I believe it’s time to call a cease-fire on the vaccine avoiders: time to accept that some have different opinions that you and I don’t agree with. Time to accept that they may have reasons for acting as they do. Time to get on with our lives and live with this virus because it will certainly be back but might become just another seasonal bug that can be mitigated by vaccinations, anti-viral drugs and public health precautions.

However, a different matter is billing the unvaccinated who require hospitalization and treatment. They have egregiously delayed the vaccinated their surgeries, transplants, consultations and treatments. Invoicing really should be brought in. It’s not a big deal – and is nothing like blaming lung cancer patients for smoking because vaccines aren’t addictive.

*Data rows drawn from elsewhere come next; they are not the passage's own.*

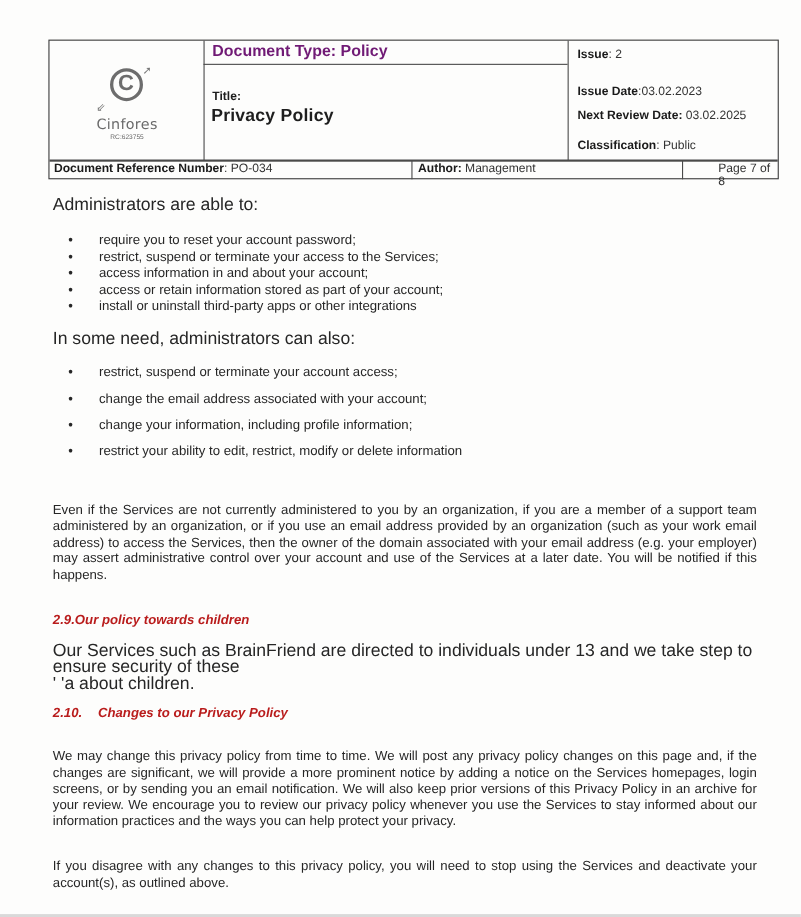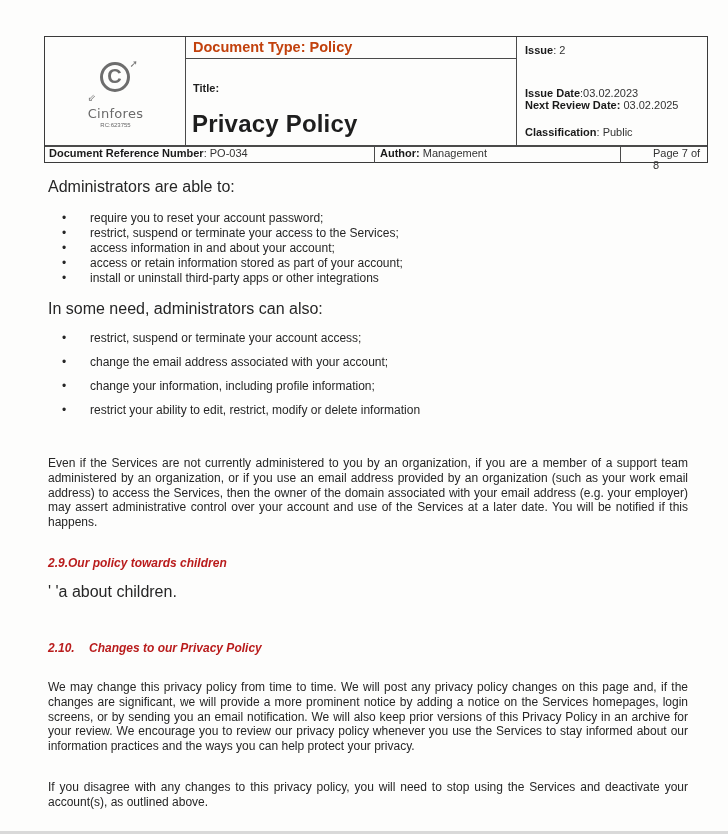--- a/index.html
+++ b/index.html
@@ -22,24 +22,24 @@
     position:absolute; left:14px; top:0; width:30px; height:30px; border-radius:50%;
     border:3px solid #6d6d6d; box-sizing:border-box;
     display:flex; align-items:center; justify-content:center;
     font-size:20px; color:#6d6d6d; font-weight:bold;
   }
   .logo-arrow-ur { position:absolute; left:44px; top:-4px; font-size:10px; color:#777; }
   .logo-arrow-dl { position:absolute; left:2px; top:30px; font-size:10px; color:#777; }
   .logo-name { font-family:"DejaVu Sans", sans-serif; font-size:13px; color:#6a6a6a; letter-spacing:0.3px; margin-top:-2px; }
   .logo-rc { font-size:6px; color:#666; margin-top:1px; }
   .doc-type {
-    position:absolute; left:148px; top:2px; font-size:14.5px; font-weight:bold; color:#c2410c;
+    position:absolute; left:148px; top:2px; font-size:14.5px; font-weight:bold; color:#701a75;
   }
   .title-label { position:absolute; left:148px; top:45px; font-size:11px; font-weight:bold; }
-  .title-value { position:absolute; left:147px; top:73px; font-size:24px; font-weight:bold; letter-spacing:0.2px; }
+  .title-value { position:absolute; left:147px; top:60px; font-size:16px; font-weight:bold; letter-spacing:0.2px; }
   .meta { position:absolute; left:480px; font-size:11px; color:#333; }
   .meta b { color:#1a1a1a; }
   .footer-cell { position:absolute; top:110px; font-size:11px; color:#333; }
   .footer-cell b { color:#1a1a1a; }
   .content { position:absolute; left:48px; width:640px; font-size:16px; line-height:14.8px; color:#262626; }
   .p { position:absolute; left:48px; width:640px; font-size:12px; line-height:14.8px; color:#262626; text-align:justify; }
   .bullet { position:absolute; left:62px; font-size:12px; color:#262626; }
   .bullet .dot { position:absolute; left:0; top:0; }
   .bullet .txt { position:absolute; left:28px; top:0; white-space:nowrap; }
   .h { position:absolute; left:48px; font-size:12px; font-weight:bold; color:#b91c1c;font-style:italic; }
@@ -71,21 +71,21 @@
 
   <div class="doc-type">
     <span>Document Type:</span> <span>Policy</span>
   </div>
   <div class="title-label">Title:</div>
   <div class="title-value">Privacy Policy</div>
 
   <div class="meta" style="top:7px;">
     <b>Issue</b>: <span>2</span>
   </div>
-  <div class="meta" style="top:50px;">
+  <div class="meta" style="top:40px;">
     <b>Issue Date</b>:<span>03.02.2023</span>
   </div>
   <div class="meta" style="top:62px;">
     <b>Next Review Date:</b> <span>03.02.2025</span>
   </div>
   <div class="meta" style="top:89px;">
     <b>Classification</b>: <span>Public</span>
   </div>
 
   <div class="footer-cell" style="left:4px;">
@@ -142,20 +142,21 @@
       <span class="txt">restrict your ability to edit, restrict, modify or delete information</span>
     </div>
 </div>
 
 <div class="p" style="top:456px;">Even if the Services are not currently administered to you by an organization, if you are a member of a support team administered by an organization, or if you use an email address provided by an organization (such as your work email address) to access the Services, then the owner of the domain associated with your email address (e.g. your employer) may assert administrative control over your account and use of the Services at a later date.  You will be notified if this happens.</div>
 
 <div class="h" style="top:556px;">
   <span class="num">2.9.</span><span>Our policy towards children</span>
 </div>
 <div class="content" style="top:585px;">
+  <div>Our Services such as BrainFriend are directed to individuals under 13 and we take step to ensure security of these</div>
   <div>' 'a about children.</div>
 </div>
 
 <div class="h" style="top:641px;">
   <span class="num" style="width:41px;">2.10.</span><span>Changes to our Privacy Policy</span>
 </div>
 
 <div class="p" style="top:680px;">We may change this privacy policy from time to time. We will post any privacy policy changes on this page and, if the changes are significant, we will provide a more prominent notice by adding a notice on the Services homepages, login screens, or by sending you an email notification. We will also keep prior versions of this Privacy Policy in an archive for your review.  We encourage you to review our privacy policy whenever you use the Services to stay informed about our information practices and the ways you can help protect your privacy.</div>
 
 <div class="p" style="top:780px;">If you disagree with any changes to this privacy policy, you will need to stop using the Services and deactivate your account(s), as outlined above.</div>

I’ve previously mentioned that we invoice patients here in Alberta for days spent in an acute-care hospital following approval for transfer to a chronic care unit when that unit is full and unable to take the transfer. We really must stop considering billing the unvaccinated “un-Canadian.” Americans don’t have these sappy ideas that it’s the wrong thing to do – your medical insurance increases. It just makes sense.

Editor’s note:

The views, perspectives and opinions in this article are solely the author’s and do not necessarily represent those of the AMA.